Il a en effet abordé la question de l’impact colonial sur les frontières ainsi que son impact sur les populations ethniques, parlant le Kinyarwanda dans la région des Grand-Lacs: «Les Congolais ont bénéficié de l’héritage rwandais, les frontières qui ont été érigées durant la période coloniale ont affecté et divisé nos peuples. C’est évident. Vous pouvez remonter dans l’histoire»

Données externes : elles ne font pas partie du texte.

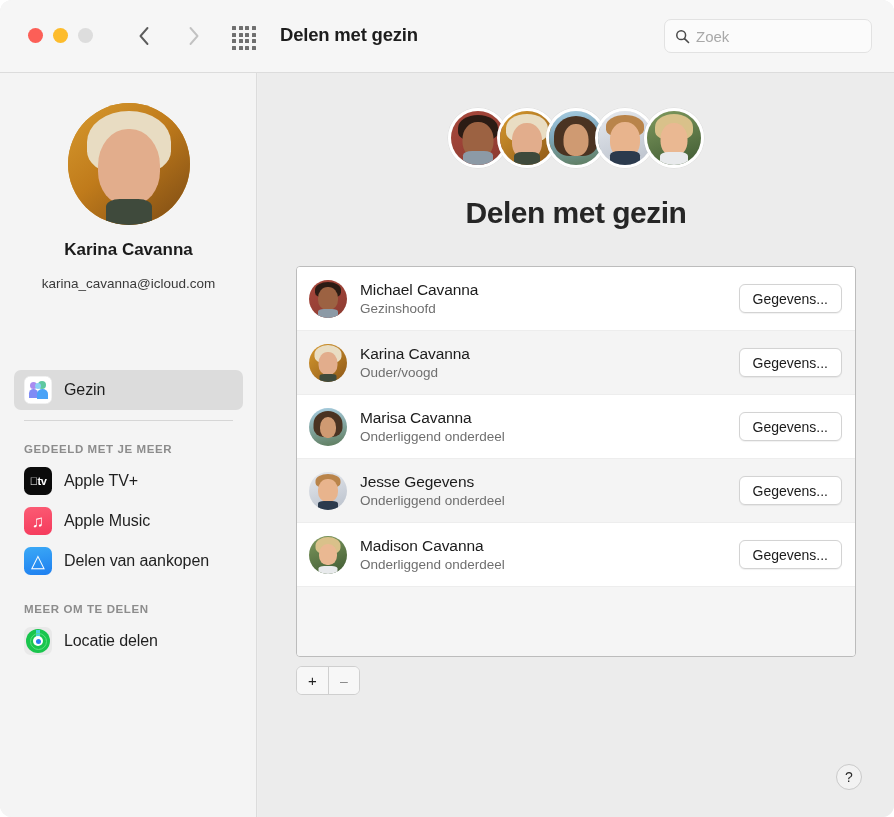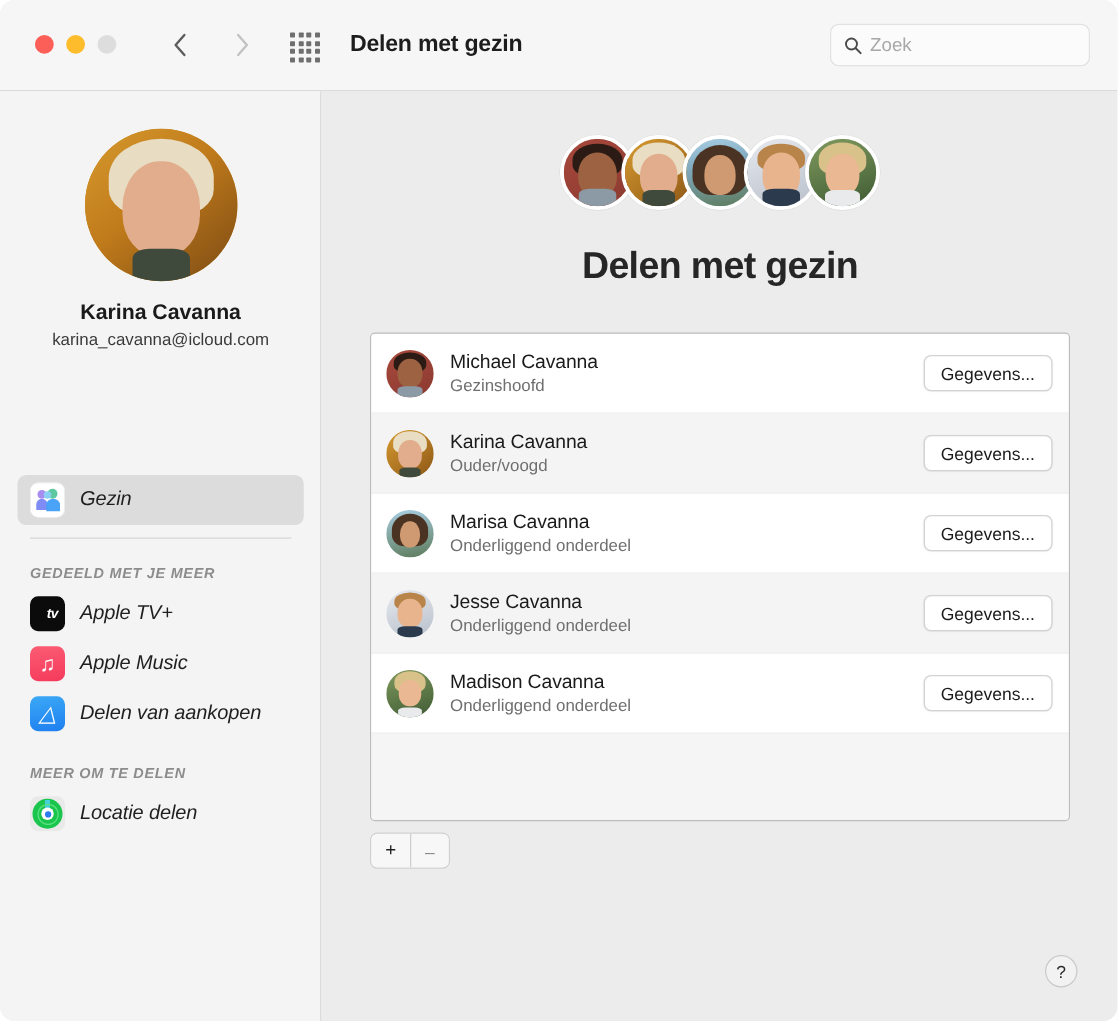"karina_cavanna@icloud.com" #profile-email { margin-top: 4px -> 16px }
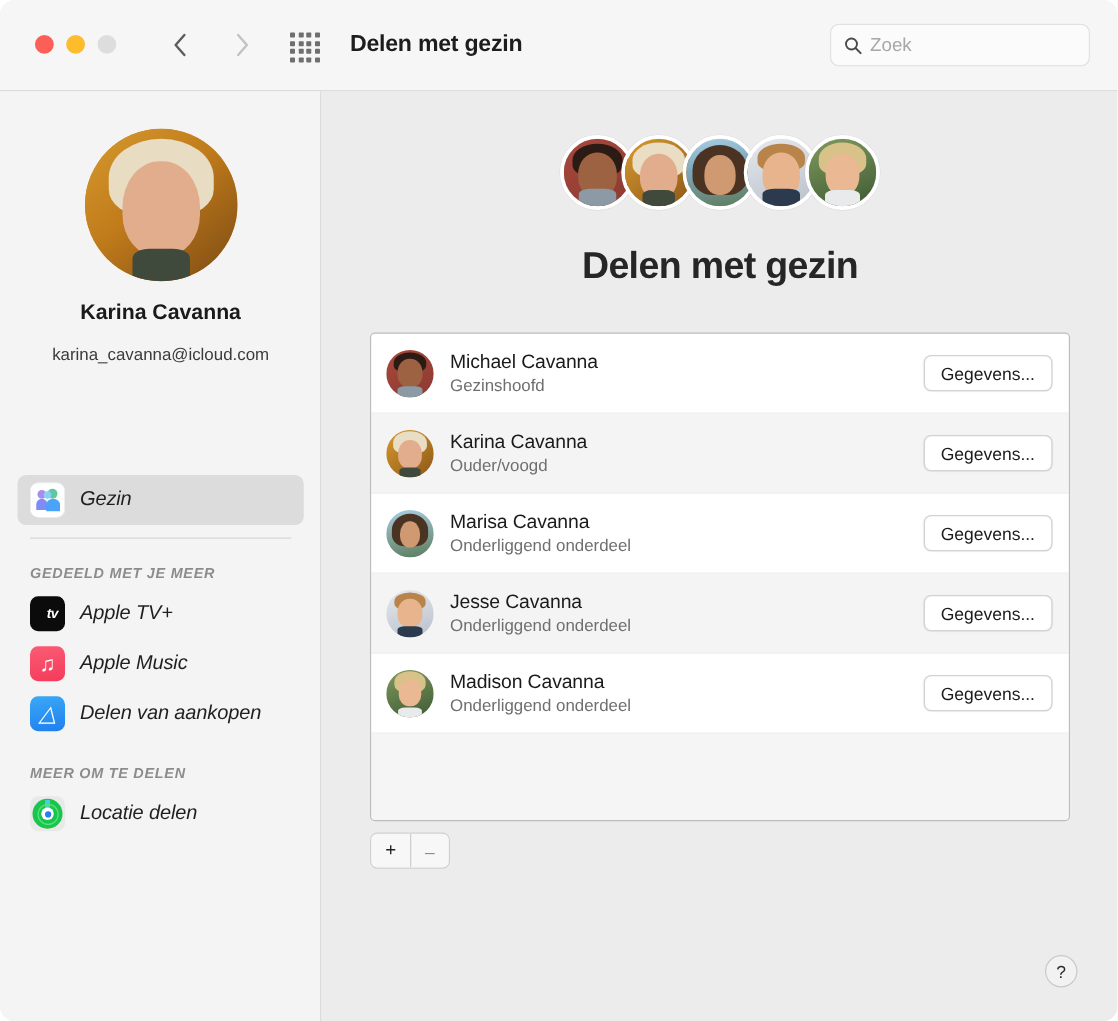"Gezin" #nav { font-style: italic -> none; top: 307px -> 297px }
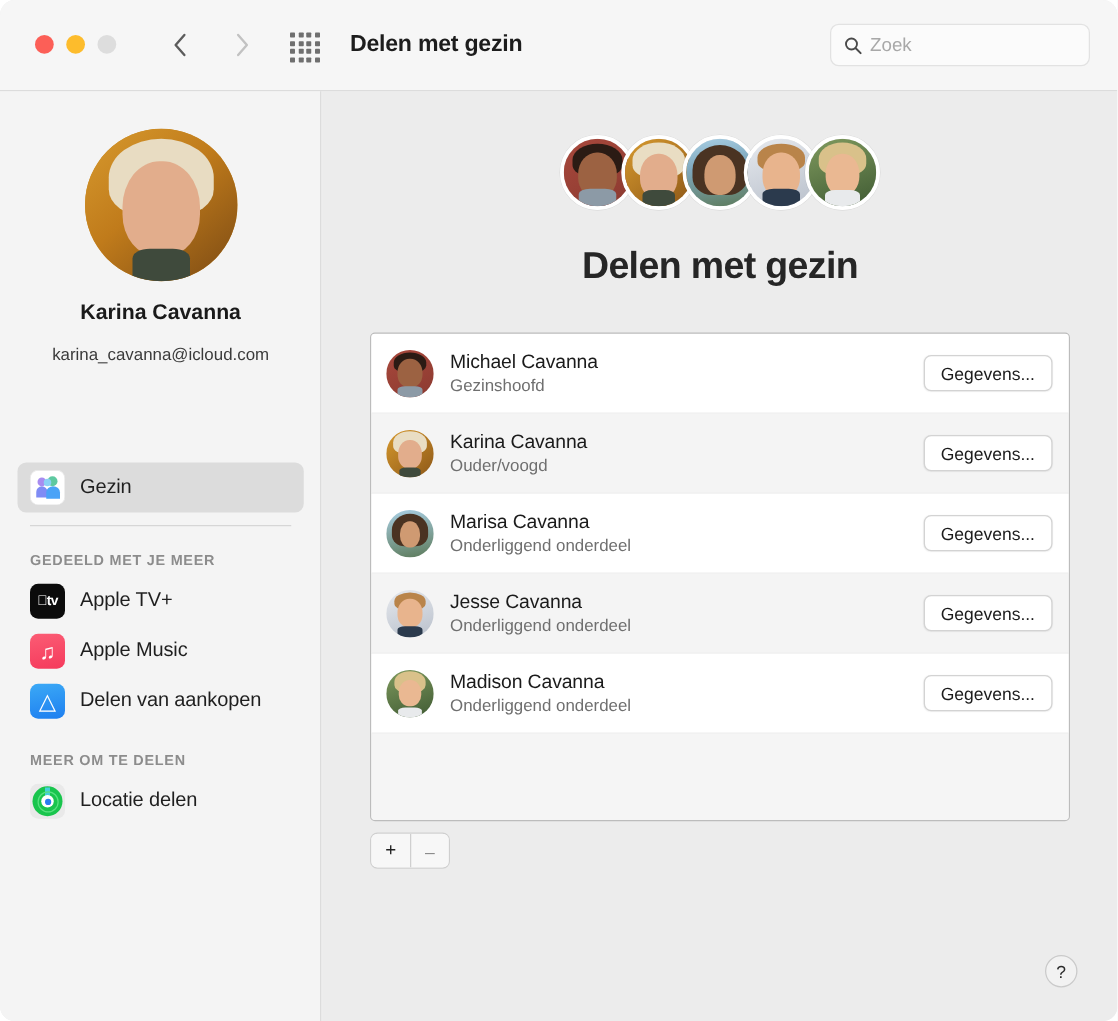"Jesse Cavanna" div.m-name { text: Cavanna -> Gegevens }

Certaines réactions parlent de la fourberie de l’histoire de la région des Grands Lacs. D’autres font des références sur l’État Independent du Congo (EIC) et les conflits des frontières entres les puissances coloniales : d’un côté le roi de la Belgique, Léopold II, et de  l’autre côté, l’Allemagne. Le roi Léopold II est aussi cité par certains analystes Congolais comme « le vaillant des frontières Congolaises contre la tricherie des Allemands ».

Est-ce que le Président Rwandais a faussé l’histoire ? En Afrique la notion de citoyenneté n’a pas soixante ans d’âge. Les identités linguistiques et ethniques restent plus importantes et devraient par conséquent être déterminantes. Étant une question associée aux frontières du pays mais aussi à la souveraineté d’un état, la citoyenneté est souvent manipulée par certains leaders africains mais aussi devient un sujet que les intervenants extérieurs traitent d’une façon très simple mais ça perpétue la violence en RDC.  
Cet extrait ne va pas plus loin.